How to "block" in an agnostic way?

My problem is that you stated that the boolean is “true if the task is successfully resumed and false if the task is cancelled”. I don’t understand from your explanation how the implementation can ensure this property. Is that option 3, as suggested by @gasche? Or is it something else?

It is easier to discuss this concretely with some working code. I’ll try to extend the MVar with cancellation in the next few days to capture what I mean.

I read the paper this morning. Remarks:

  • The core data structure is an unbounded queue that corresponds to Eio’s Stream, without a take_nonblocking operation. Producers write values into the queue, and consumers write suspended computations. Synchronized data structures are then built on top of this core queue.

  • For example, you can define a Mutex on top of this, where unlocking the mutex (returns directly, if there are no waiters, or) “produces” a unit value, and locking the mutex (returns directly, if the lock is not held, or) consumes the next value.

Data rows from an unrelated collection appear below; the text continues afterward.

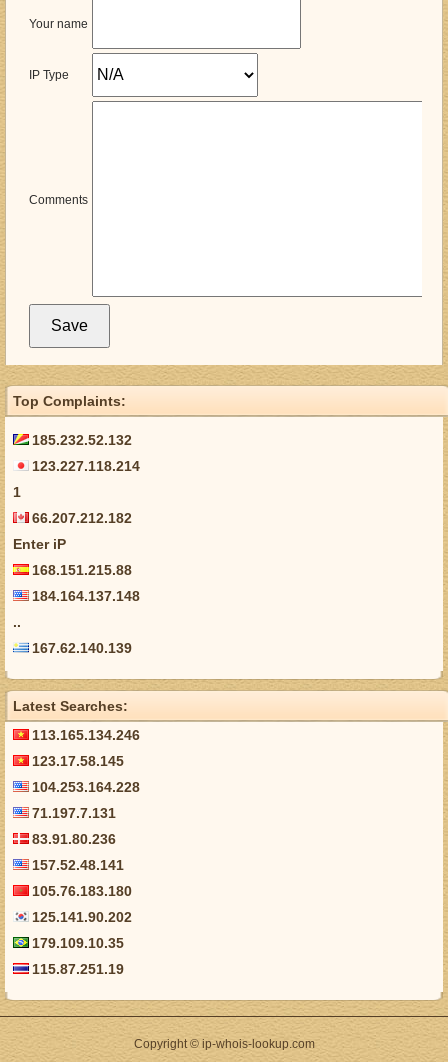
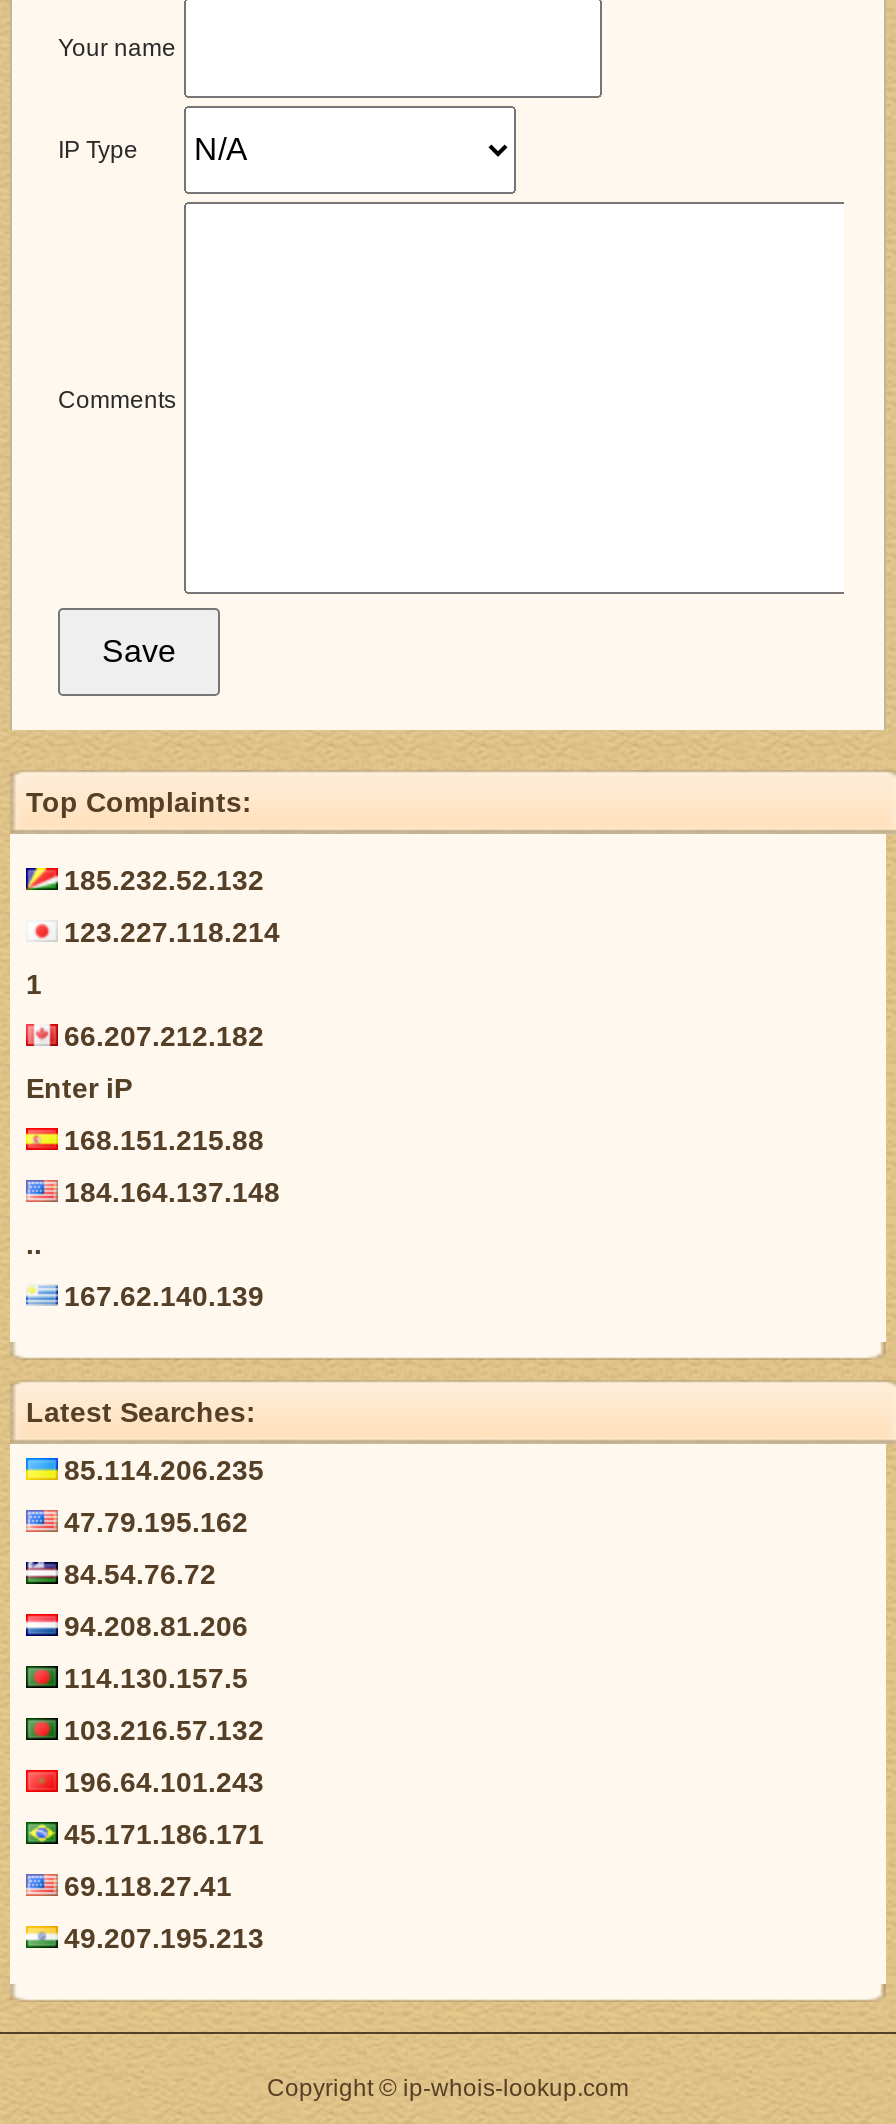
- 113.165.134.246
+ 85.114.206.235

- 123.17.58.145
+ 47.79.195.162

- 104.253.164.228
+ 84.54.76.72

- 71.197.7.131
+ 94.208.81.206

- 83.91.80.236
+ 114.130.157.5

- 157.52.48.141
+ 103.216.57.132

- 105.76.183.180
+ 196.64.101.243

- 125.141.90.202
+ 45.171.186.171

- 179.109.10.35
+ 69.118.27.41

- 115.87.251.19
+ 49.207.195.213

  • It’s interesting that the core component corresponds to Eio (unbounded) “Stream” (where producers and consumers put and take concurrently) rather than Eio “Waiters” (where you can only put if there is already a waiter), while Waiters are omnipresent in Eio’s synchronized data structures. They insist that this allows producers to run ahead of consumers, which is important for efficiency: when the consumer finds a result already available, they can continue running without suspending themselves. But in practice most examples they give only put/resume when we know for sure that there is already a consumer.

  • They distinguish two different APIs for cancellations, a “simple” pull-based API where consumers tell if they were cancelled (your 'a -> bool proposal), and a “smart” push-based API where the data-structure libraries (on top of the core queue) provide callbacks to modify themselves as soon as cancellation is learned.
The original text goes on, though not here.